Input records:

Content starts

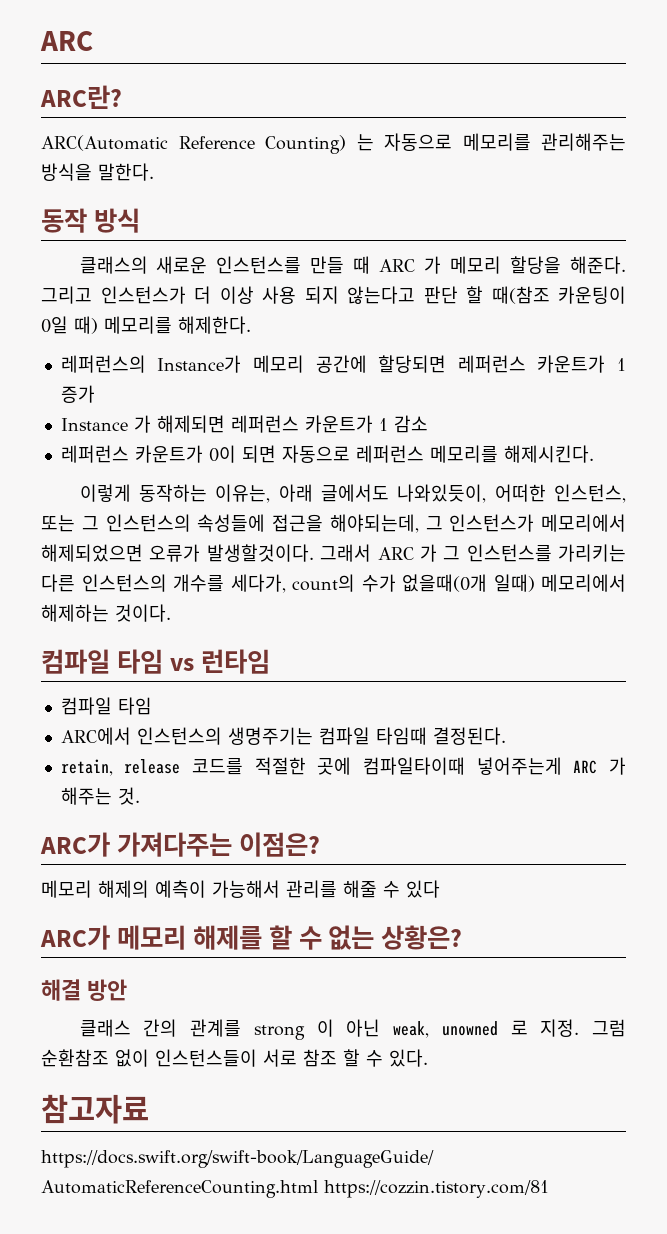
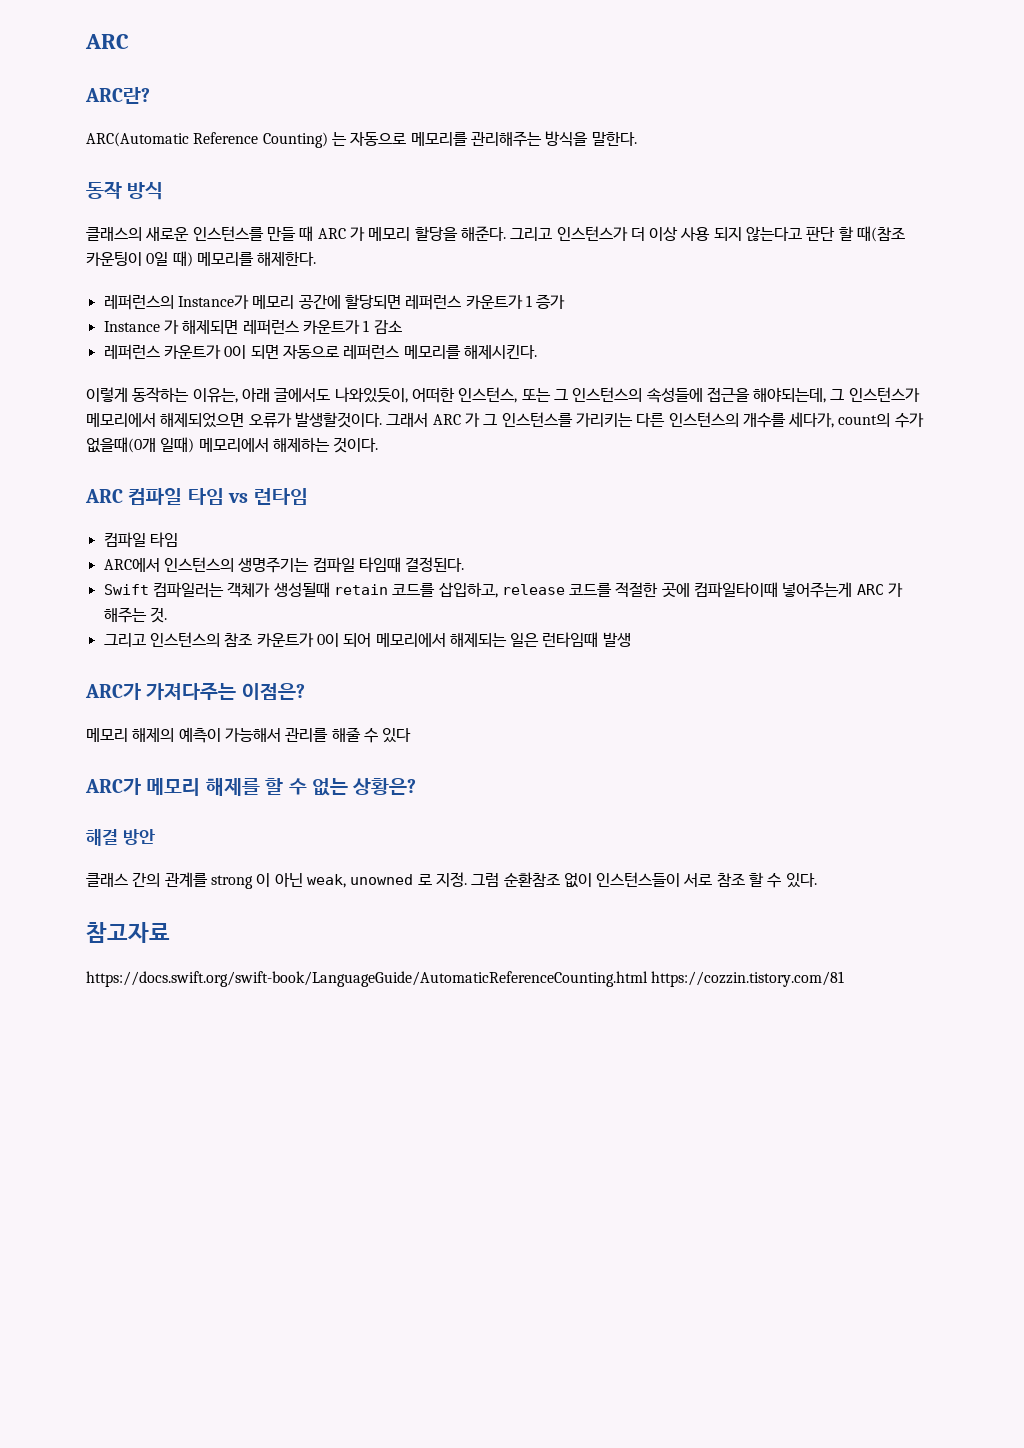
(171, 613) none -> [85,489,123,503] ARC
[60,759,113,776] retain, -> [103,582,498,598] Swift 컴파일러는 객체가 생성될때 retain 코드를 삽입하고,
(140, 796) none -> [103,632,631,647] // 그리고 인스턴스의 참조 카운트가 0이 되어 메모리에서 해제되는 일은 런타임때 발생

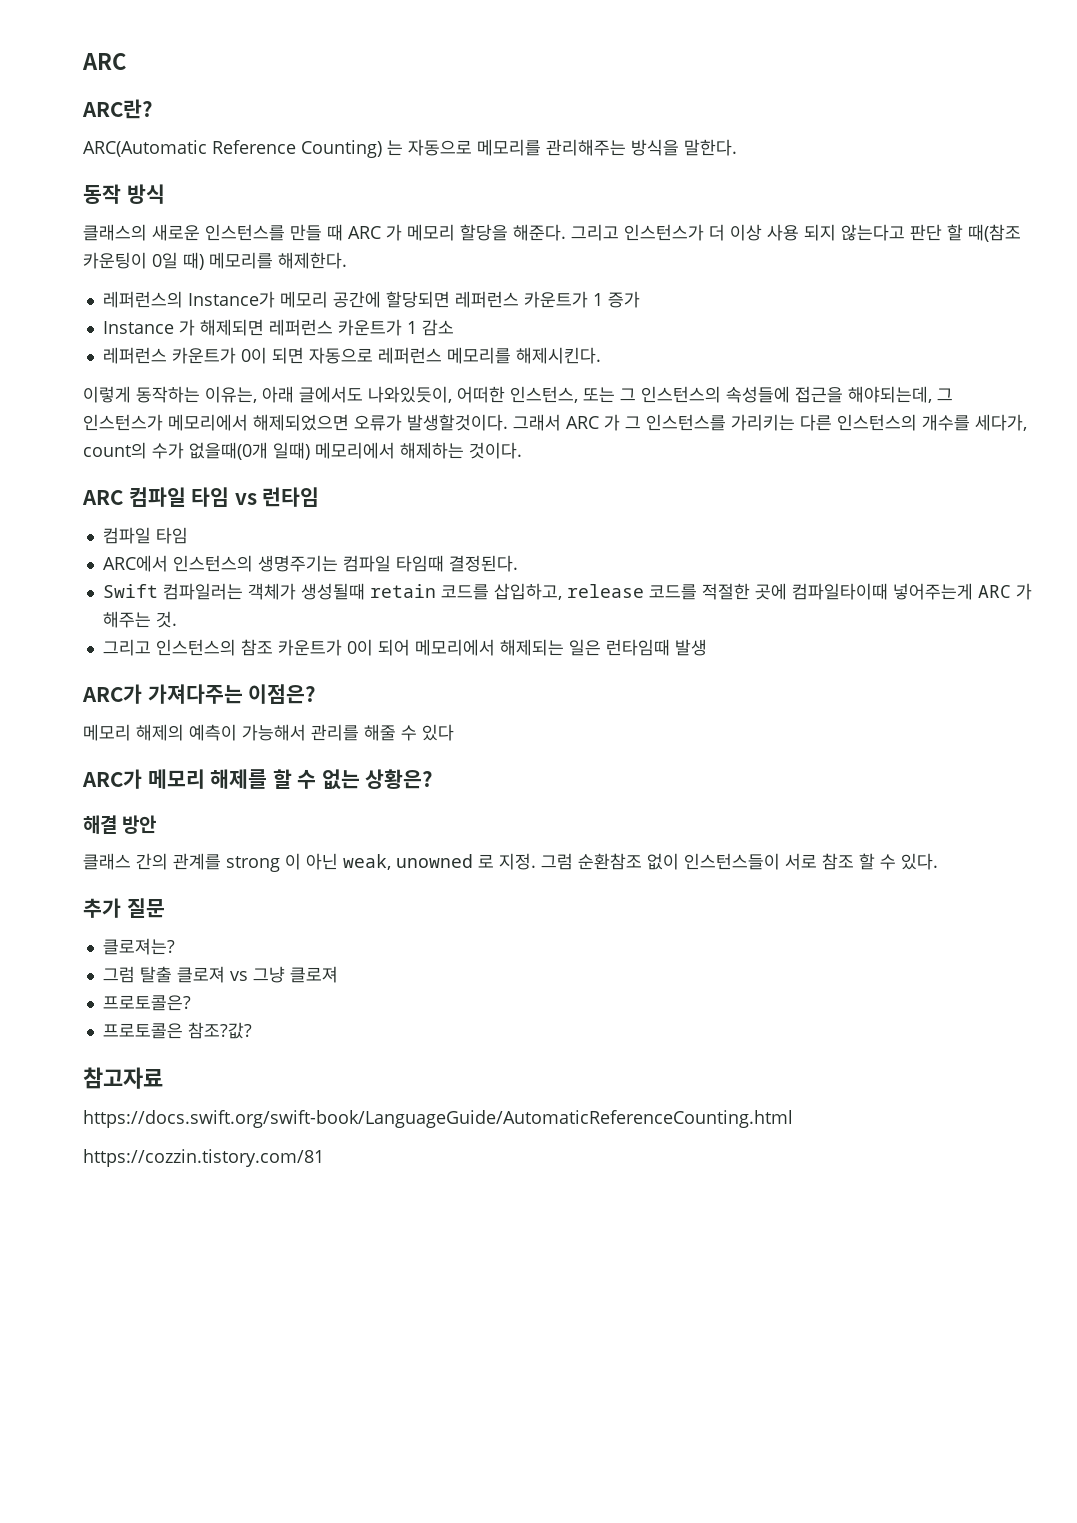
(817, 880) none -> [83,898,165,918] [102,938,175,955] [102,966,338,983] [102,995,191,1011] [102,1022,252,1039] // 추가 질문 // 클로져는? // 그럼 탈출 클로져 vs 그냥 클로져 // 프로토콜은? // 프로토콜은 참조?값?
(648, 979) none -> (793, 1119) //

Content ends

Exercise brief:
Nothing but the lines from the one containing "(817, 880) none" through the final line of the listing above belongs in the answer; set them down exactly.

Answer box:
(817, 880) none -> [83,898,165,918] [102,938,175,955] [102,966,338,983] [102,995,191,1011] [102,1022,252,1039] // 추가 질문 // 클로져는? // 그럼 탈출 클로져 vs 그냥 클로져 // 프로토콜은? // 프로토콜은 참조?값?
(648, 979) none -> (793, 1119) //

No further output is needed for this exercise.